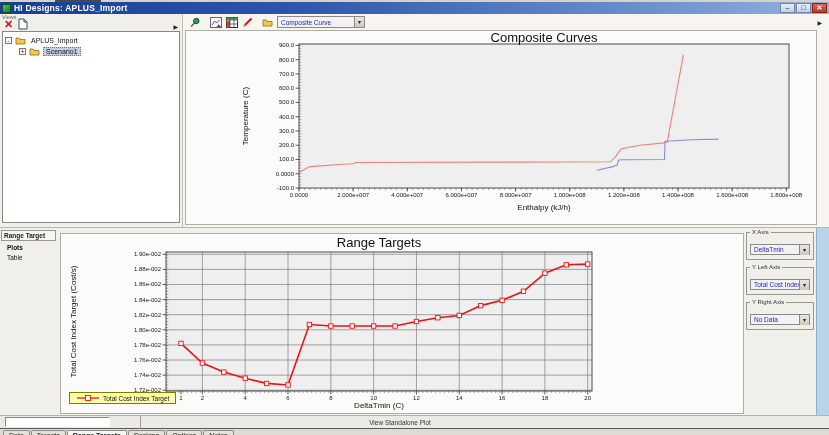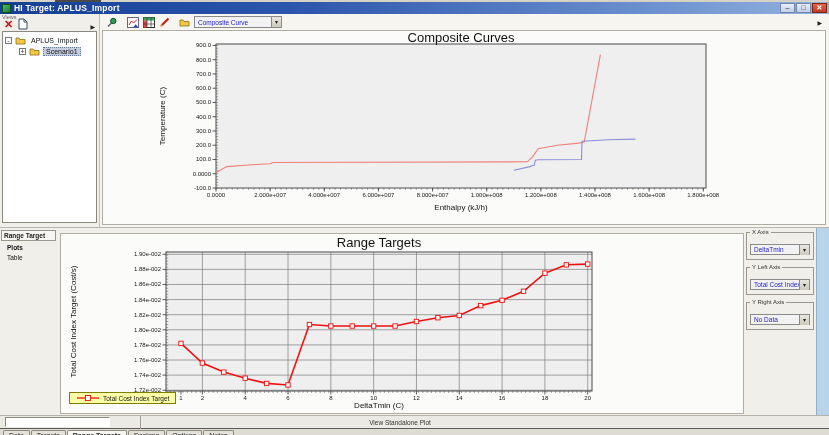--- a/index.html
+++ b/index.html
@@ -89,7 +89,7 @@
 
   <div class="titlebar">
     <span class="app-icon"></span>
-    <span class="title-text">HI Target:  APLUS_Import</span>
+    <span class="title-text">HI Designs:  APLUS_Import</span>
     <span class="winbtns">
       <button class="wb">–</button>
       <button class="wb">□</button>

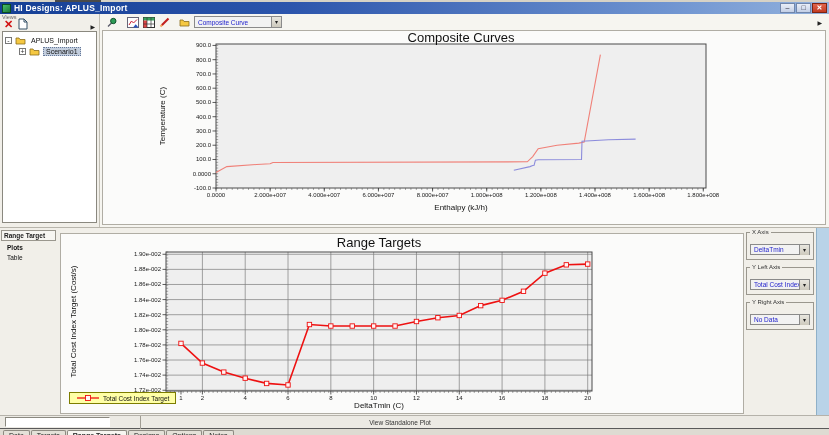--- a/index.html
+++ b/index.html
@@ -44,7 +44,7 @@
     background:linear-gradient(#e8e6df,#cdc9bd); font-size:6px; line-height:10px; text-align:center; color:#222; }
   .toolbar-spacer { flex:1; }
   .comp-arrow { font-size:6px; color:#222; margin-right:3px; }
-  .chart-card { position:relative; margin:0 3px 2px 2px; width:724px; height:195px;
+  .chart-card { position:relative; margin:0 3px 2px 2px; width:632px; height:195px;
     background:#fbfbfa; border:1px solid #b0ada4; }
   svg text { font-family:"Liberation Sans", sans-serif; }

■ ■ ■ ■

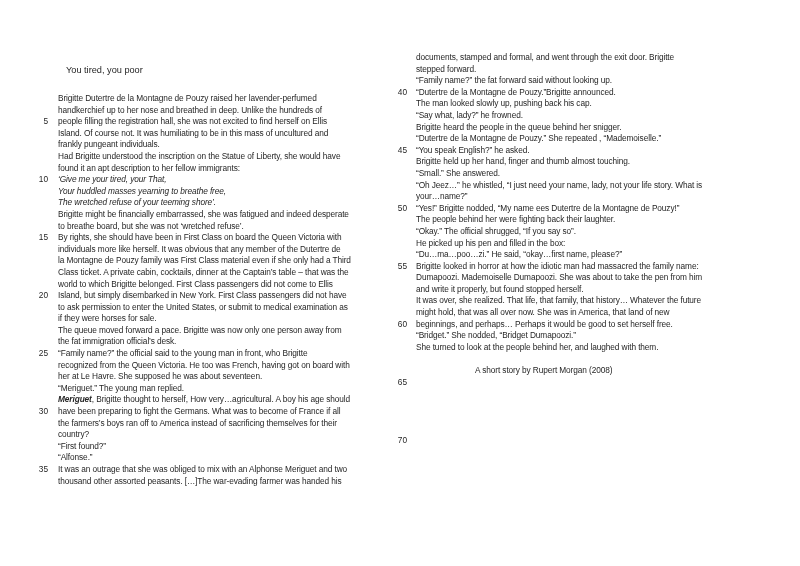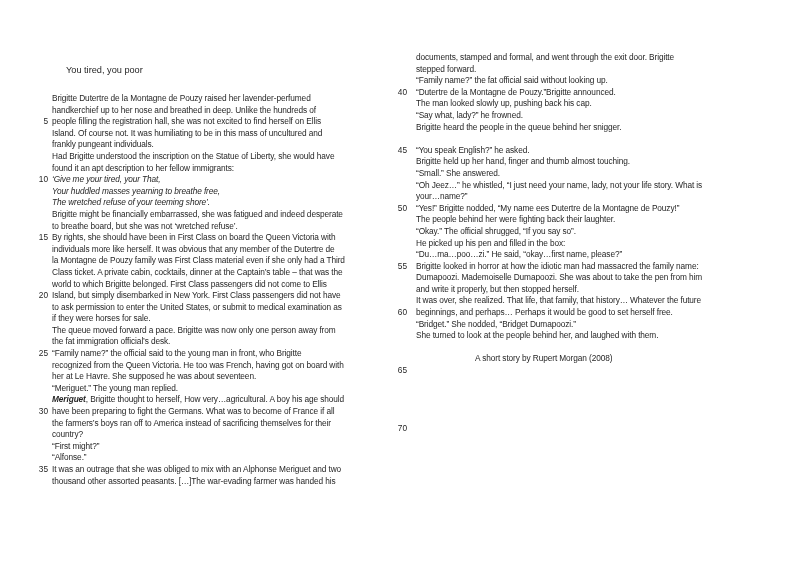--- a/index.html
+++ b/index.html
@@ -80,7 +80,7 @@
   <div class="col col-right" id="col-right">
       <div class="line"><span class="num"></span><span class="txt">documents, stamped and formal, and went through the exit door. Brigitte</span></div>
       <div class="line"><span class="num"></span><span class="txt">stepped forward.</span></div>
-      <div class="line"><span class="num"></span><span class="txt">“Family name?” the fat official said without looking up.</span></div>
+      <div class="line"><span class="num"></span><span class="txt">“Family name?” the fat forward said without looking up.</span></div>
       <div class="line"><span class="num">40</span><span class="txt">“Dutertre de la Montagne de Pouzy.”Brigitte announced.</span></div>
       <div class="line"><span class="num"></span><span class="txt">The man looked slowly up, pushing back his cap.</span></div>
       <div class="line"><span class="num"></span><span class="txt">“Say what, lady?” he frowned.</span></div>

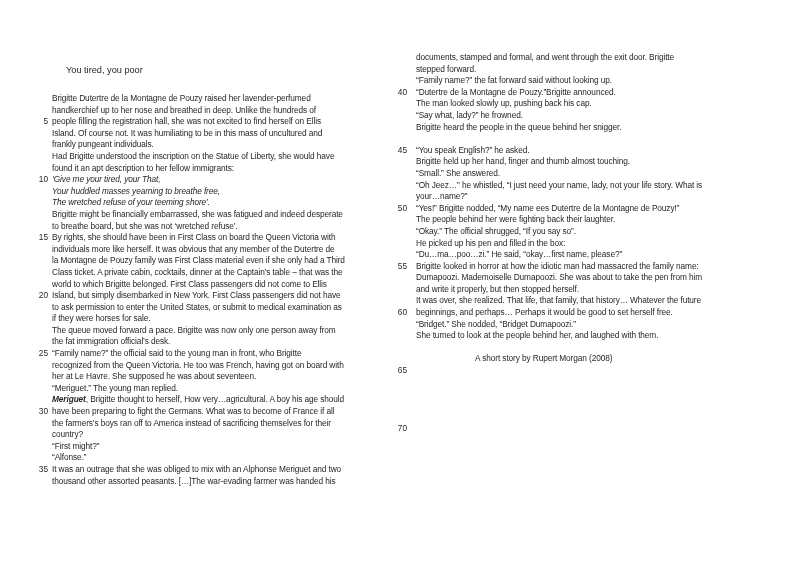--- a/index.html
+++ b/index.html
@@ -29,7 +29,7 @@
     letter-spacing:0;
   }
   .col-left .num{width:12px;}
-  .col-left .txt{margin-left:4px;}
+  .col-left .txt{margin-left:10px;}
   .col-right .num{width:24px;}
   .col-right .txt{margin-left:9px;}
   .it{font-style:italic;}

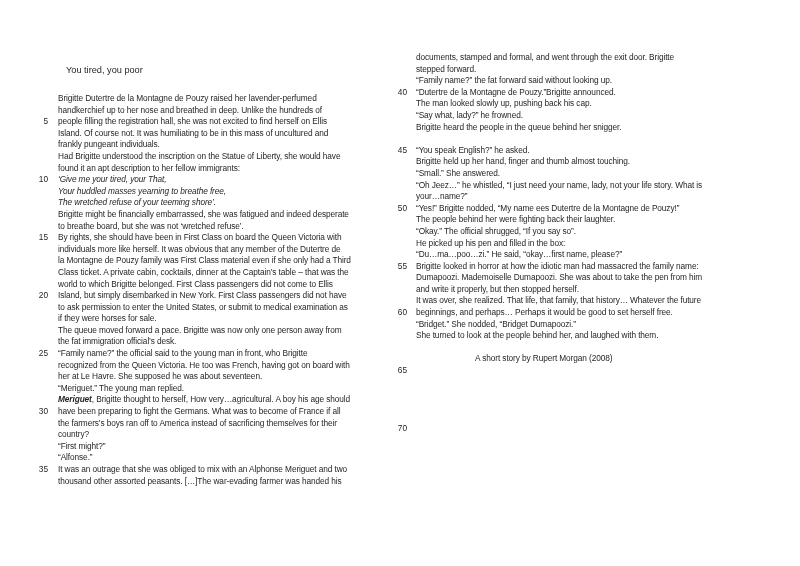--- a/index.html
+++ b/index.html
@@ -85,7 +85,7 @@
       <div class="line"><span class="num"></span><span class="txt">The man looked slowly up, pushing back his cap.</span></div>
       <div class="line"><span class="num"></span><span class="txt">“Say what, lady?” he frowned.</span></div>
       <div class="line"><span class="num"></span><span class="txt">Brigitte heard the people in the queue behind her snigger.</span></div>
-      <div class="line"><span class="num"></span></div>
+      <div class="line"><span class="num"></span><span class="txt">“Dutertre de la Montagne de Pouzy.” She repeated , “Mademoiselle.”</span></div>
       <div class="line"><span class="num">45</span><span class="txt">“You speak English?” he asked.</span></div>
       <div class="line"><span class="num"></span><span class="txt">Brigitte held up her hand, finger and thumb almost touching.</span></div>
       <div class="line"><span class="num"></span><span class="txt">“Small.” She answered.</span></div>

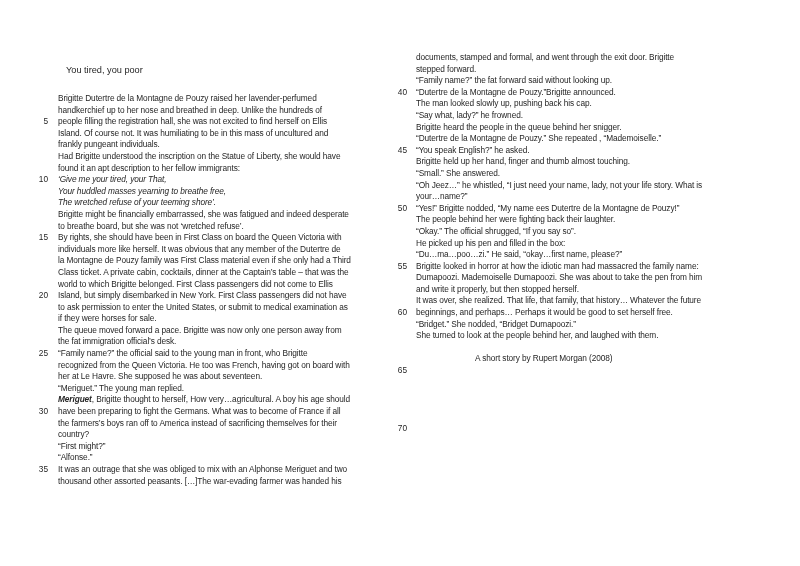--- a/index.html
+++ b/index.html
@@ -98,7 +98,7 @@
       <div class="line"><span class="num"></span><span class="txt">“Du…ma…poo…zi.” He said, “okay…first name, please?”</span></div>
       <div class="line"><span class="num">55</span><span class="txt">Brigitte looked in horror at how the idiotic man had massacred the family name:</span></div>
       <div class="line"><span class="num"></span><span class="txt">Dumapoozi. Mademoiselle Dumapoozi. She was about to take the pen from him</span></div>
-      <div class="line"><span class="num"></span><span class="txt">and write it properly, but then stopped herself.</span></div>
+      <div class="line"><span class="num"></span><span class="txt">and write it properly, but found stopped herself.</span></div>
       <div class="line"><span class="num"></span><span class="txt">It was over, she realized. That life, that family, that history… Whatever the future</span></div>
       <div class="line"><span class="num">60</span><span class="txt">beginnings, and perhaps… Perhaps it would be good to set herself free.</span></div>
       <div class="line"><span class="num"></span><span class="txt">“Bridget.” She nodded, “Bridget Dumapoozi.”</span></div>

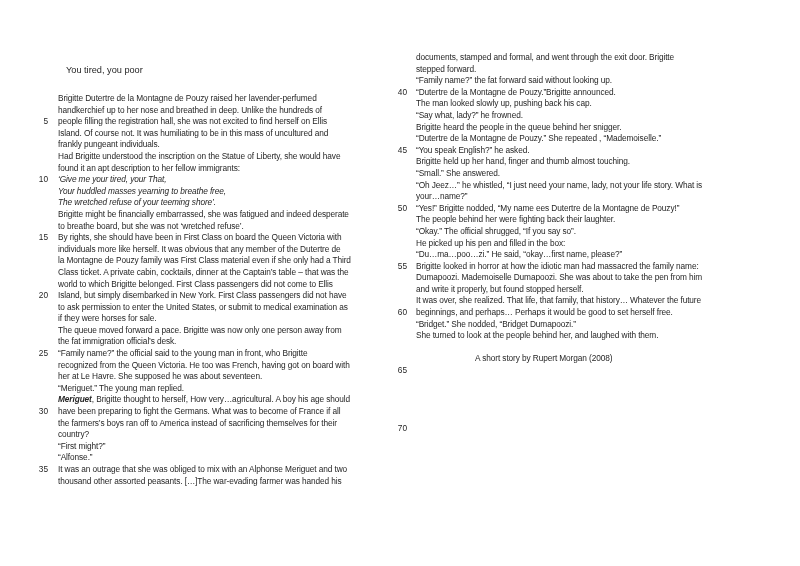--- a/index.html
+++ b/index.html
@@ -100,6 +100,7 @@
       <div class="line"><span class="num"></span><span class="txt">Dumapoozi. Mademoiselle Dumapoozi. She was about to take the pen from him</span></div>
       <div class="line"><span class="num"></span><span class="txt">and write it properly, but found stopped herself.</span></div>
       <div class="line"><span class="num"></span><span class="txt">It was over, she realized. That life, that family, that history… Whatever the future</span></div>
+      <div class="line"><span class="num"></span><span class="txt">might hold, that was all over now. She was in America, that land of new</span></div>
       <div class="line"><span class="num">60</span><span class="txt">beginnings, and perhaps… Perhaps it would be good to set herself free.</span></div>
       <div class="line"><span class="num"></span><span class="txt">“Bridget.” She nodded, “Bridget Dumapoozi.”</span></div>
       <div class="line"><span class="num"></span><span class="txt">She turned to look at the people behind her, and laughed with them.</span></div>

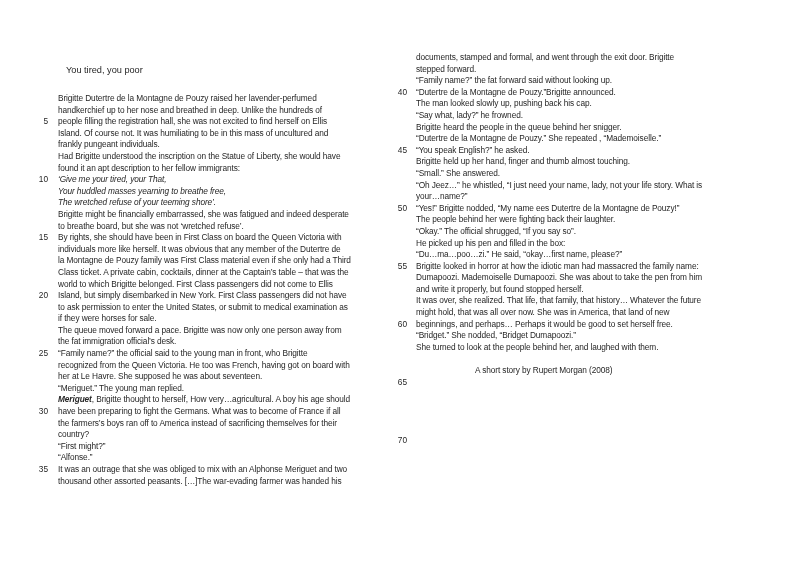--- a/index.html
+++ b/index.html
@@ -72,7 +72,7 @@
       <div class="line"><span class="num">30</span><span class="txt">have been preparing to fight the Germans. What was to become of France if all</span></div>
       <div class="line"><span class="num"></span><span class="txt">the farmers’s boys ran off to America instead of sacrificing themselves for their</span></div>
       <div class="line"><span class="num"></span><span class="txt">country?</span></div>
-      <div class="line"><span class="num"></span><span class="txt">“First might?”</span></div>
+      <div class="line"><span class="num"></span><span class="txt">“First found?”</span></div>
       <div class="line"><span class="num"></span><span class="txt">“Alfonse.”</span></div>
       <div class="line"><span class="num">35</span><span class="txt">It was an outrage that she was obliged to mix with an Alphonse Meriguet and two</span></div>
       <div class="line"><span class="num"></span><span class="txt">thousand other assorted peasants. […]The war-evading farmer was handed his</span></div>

■ ■ ■ ■

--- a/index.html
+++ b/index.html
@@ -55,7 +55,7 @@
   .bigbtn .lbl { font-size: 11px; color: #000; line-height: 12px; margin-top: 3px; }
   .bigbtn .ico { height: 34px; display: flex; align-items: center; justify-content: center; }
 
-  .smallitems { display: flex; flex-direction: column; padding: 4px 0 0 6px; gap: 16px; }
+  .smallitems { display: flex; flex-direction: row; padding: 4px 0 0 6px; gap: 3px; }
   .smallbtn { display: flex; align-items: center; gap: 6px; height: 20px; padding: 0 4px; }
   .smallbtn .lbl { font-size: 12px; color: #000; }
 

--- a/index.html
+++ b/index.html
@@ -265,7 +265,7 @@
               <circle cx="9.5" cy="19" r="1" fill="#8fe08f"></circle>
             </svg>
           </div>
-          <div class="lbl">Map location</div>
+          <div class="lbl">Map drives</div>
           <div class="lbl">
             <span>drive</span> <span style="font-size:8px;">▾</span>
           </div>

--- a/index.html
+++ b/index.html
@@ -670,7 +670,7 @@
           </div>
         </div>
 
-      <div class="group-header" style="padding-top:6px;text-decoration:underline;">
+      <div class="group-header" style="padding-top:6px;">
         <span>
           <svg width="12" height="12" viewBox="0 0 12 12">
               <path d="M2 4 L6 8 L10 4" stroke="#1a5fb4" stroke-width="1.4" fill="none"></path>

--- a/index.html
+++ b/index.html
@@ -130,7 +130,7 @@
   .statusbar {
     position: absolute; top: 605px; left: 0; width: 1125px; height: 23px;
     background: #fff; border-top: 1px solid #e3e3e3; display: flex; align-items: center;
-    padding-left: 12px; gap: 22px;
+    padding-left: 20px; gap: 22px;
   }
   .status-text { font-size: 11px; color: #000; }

■ ■ ■ ■

• [DIRECTIONS FOR THIS TASK]: Looking at the material above, count the lines where the word "fill" occurs, and answer with that count alone.

• [SOLVED PROBLEM]: 2